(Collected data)

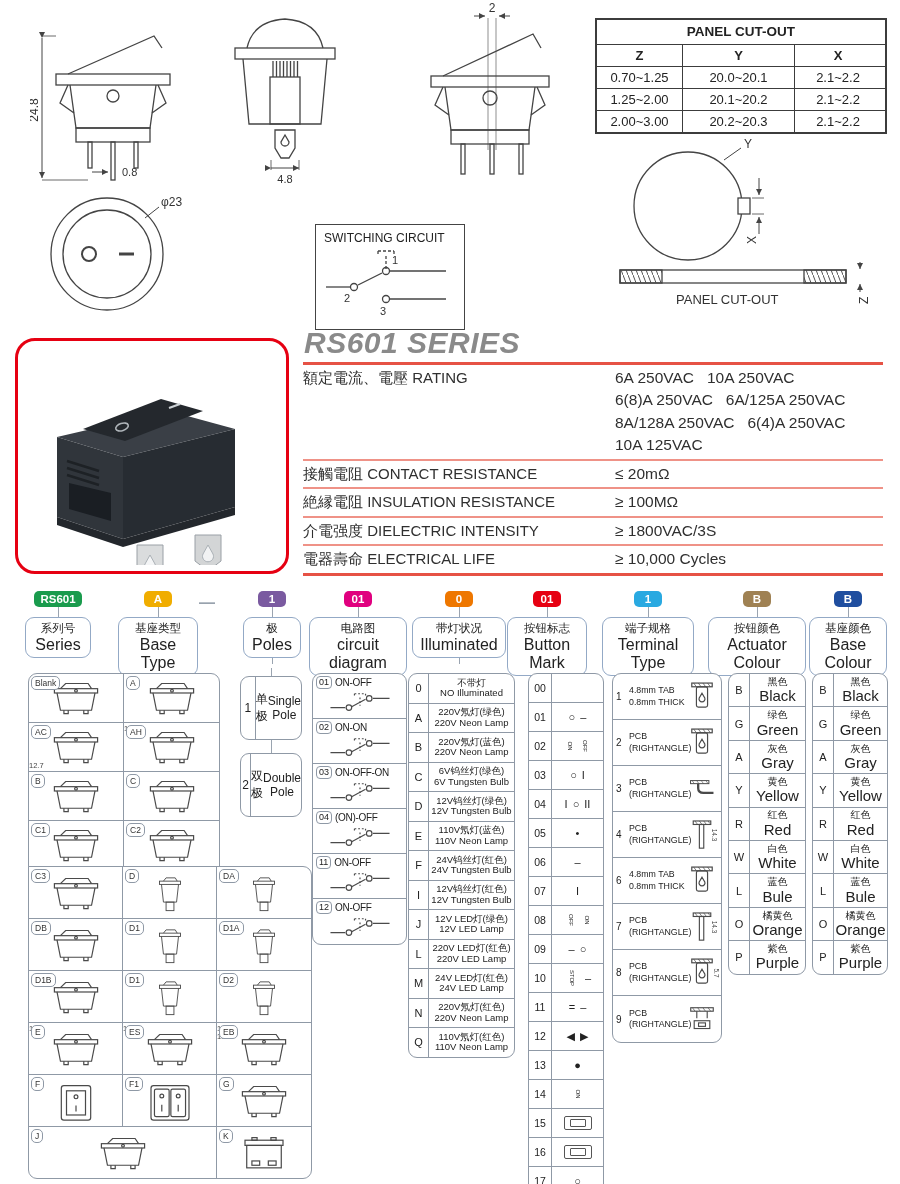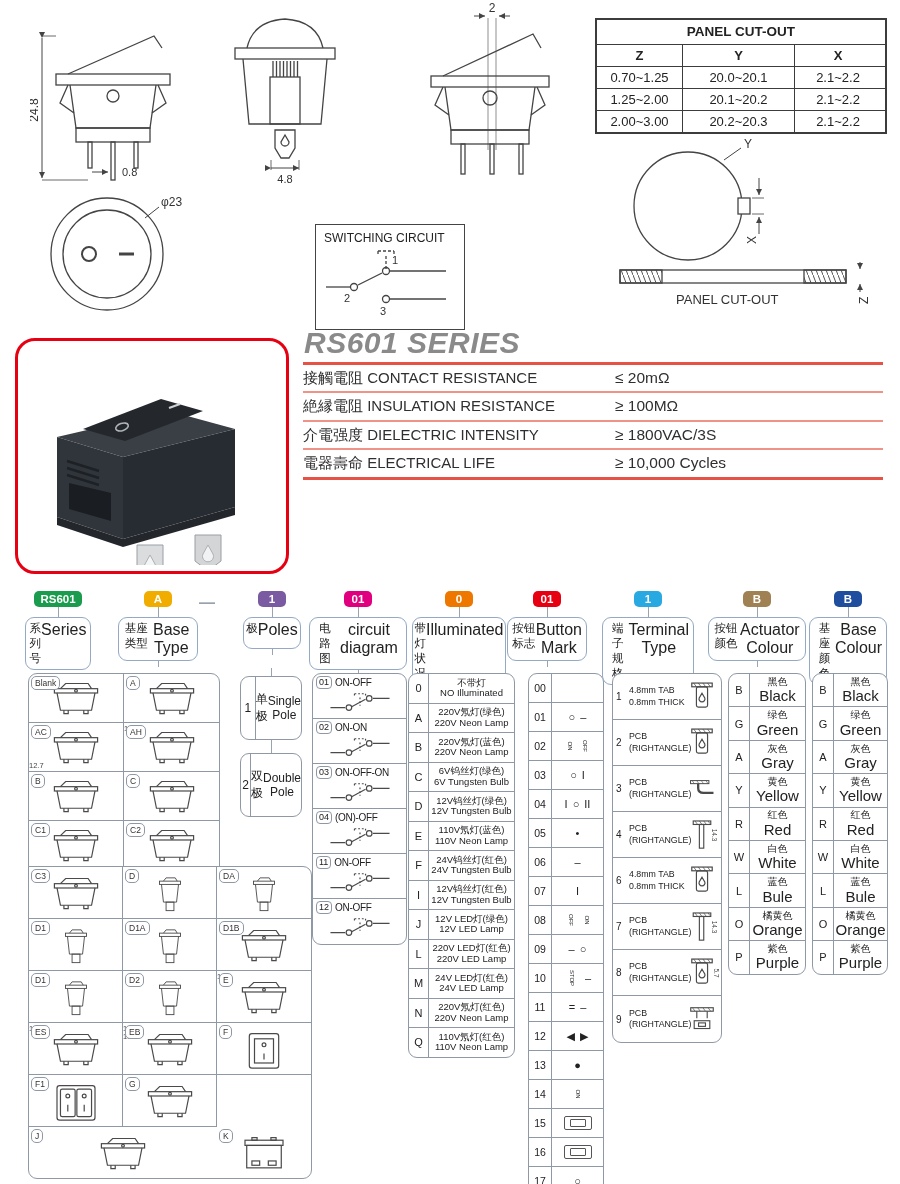--- a/index.html
+++ b/index.html
@@ -28,21 +28,21 @@
   .spec-row + .spec-row{border-top:2px solid #ef9287}
   .spec-label{width:312px;font-size:15px;color:#2f2f2f;padding-top:2px}
   .spec-value{flex:1;font-size:15.5px;white-space:pre-wrap;line-height:1.45;color:#2f2f2f}
   
   .ord-slot{position:absolute;top:591px;display:flex;flex-direction:column;align-items:center}
   .badge{height:16px;min-width:16px;padding:0 6px;border-radius:5px;color:#fff;font-size:11.5px;font-weight:bold;
          display:flex;align-items:center;justify-content:center}
   .vline{width:1px;height:10px;background:#9aa4b0}
   .vline2{height:6px}
   .ord-label{border:1px solid #93a9c6;border-radius:9px;background:#fff;padding:3px 4px;text-align:center;
-             min-height:32px;display:flex;justify-content:center;width:100%;box-sizing:border-box}
+             min-height:32px;display:flex;flex-direction:column;justify-content:center;width:100%;box-sizing:border-box}
   .ord-label .cn{font-size:11.5px}.ord-label .en{font-size:16px}
   .slot-series{left:25px;width:66px}.slot-base{left:118px;width:80px}.slot-poles{left:243px;width:58px}
   .slot-circuit{left:309px;width:98px}.slot-illum{left:412px;width:94px}.slot-mark{left:507px;width:80px}
   .slot-terminal{left:602px;width:92px}.slot-actuator{left:708px;width:98px}.slot-basecolour{left:809px;width:78px}
   #ord-sep{position:absolute;left:194px;top:594px;width:26px;text-align:center;color:#98a2ad;font-weight:bold;font-size:16px}
   
   #bt-upper{position:absolute;left:28px;top:673px;width:190px;display:grid;grid-template-columns:repeat(2,1fr);
             border:1px solid #8f99a6;border-radius:9px 9px 0 0;background:#fff}
   #bt-lower{position:absolute;left:28px;top:866px;width:282px;display:grid;grid-template-columns:repeat(3,1fr);
             border:1px solid #8f99a6;border-radius:0 9px 9px 9px;background:#fff}
@@ -357,20 +357,27 @@
       <path d="M131,214 l5,9 a5.5,5.5 0 1,1 -10,0 Z" fill="#f4f5f6" stroke="#aab0b5"></path>
       <path d="M176,194 h26 v26 l-13,10 l-13,-10 Z" fill="#d3d5d6" stroke="#9aa0a6"></path>
       <path d="M189,204 l5,9 a5.5,5.5 0 1,1 -10,0 Z" fill="#f1f2f3" stroke="#aab0b5"></path>
     </svg>
   </div>
 
   <div id="series-title">RS601 SERIES</div>
   <div id="spec-table">
     <div id="spec-rows">
         <div class="spec-row">
+          <div class="spec-label">額定電流、電壓 RATING</div>
+          <div class="spec-value">6A 250VAC   10A 250VAC
+6(8)A 250VAC   6A/125A 250VAC
+8A/128A 250VAC   6(4)A 250VAC
+10A 125VAC</div>
+        </div>
+        <div class="spec-row">
           <div class="spec-label">接觸電阻 CONTACT RESISTANCE</div>
           <div class="spec-value">≤ 20mΩ</div>
         </div>
         <div class="spec-row">
           <div class="spec-label">絶縁電阻 INSULATION RESISTANCE</div>
           <div class="spec-value">≥ 100MΩ</div>
         </div>
         <div class="spec-row">
           <div class="spec-label">介電强度 DIELECTRIC INTENSITY</div>
           <div class="spec-value">≥ 1800VAC/3S</div>
@@ -528,20 +535,26 @@
       <div class="bt-cell">
         <span class="chip">D</span>
         <svg viewBox="0 0 64 44" class="glyph-svg">
           <use href="#g-rocker-tall" xlink:href="#g-rocker-tall"></use>
         </svg>
       </div>
       <div class="bt-cell">
         <span class="chip">DA</span>
         <svg viewBox="0 0 64 44" class="glyph-svg">
           <use href="#g-rocker-tall" xlink:href="#g-rocker-tall"></use>
+        </svg>
+      </div>
+      <div class="bt-cell">
+        <span class="chip">DB</span>
+        <svg viewBox="0 0 64 44" class="glyph-svg">
+          <use href="#g-rocker" xlink:href="#g-rocker"></use>
         </svg>
       </div>
       <div class="bt-cell">
         <span class="chip">D1</span>
         <svg viewBox="0 0 64 44" class="glyph-svg">
           <use href="#g-rocker-tall" xlink:href="#g-rocker-tall"></use>
         </svg>
       </div>
       <div class="bt-cell">
         <span class="chip">D1A</span>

-- Task prompt --
Find each line in the records holding the string "label" and show it.

-- Answer to this problem --
   .spec-label{width:312px;font-size:15px;color:#2f2f2f;padding-top:2px}
   .ord-label{border:1px solid #93a9c6;border-radius:9px;background:#fff;padding:3px 4px;text-align:center;
   .ord-label .cn{font-size:11.5px}.ord-label .en{font-size:16px}
+          <div class="spec-label">額定電流、電壓 RATING</div>
           <div class="spec-label">接觸電阻 CONTACT RESISTANCE</div>
           <div class="spec-label">絶縁電阻 INSULATION RESISTANCE</div>
           <div class="spec-label">介電强度 DIELECTRIC INTENSITY</div>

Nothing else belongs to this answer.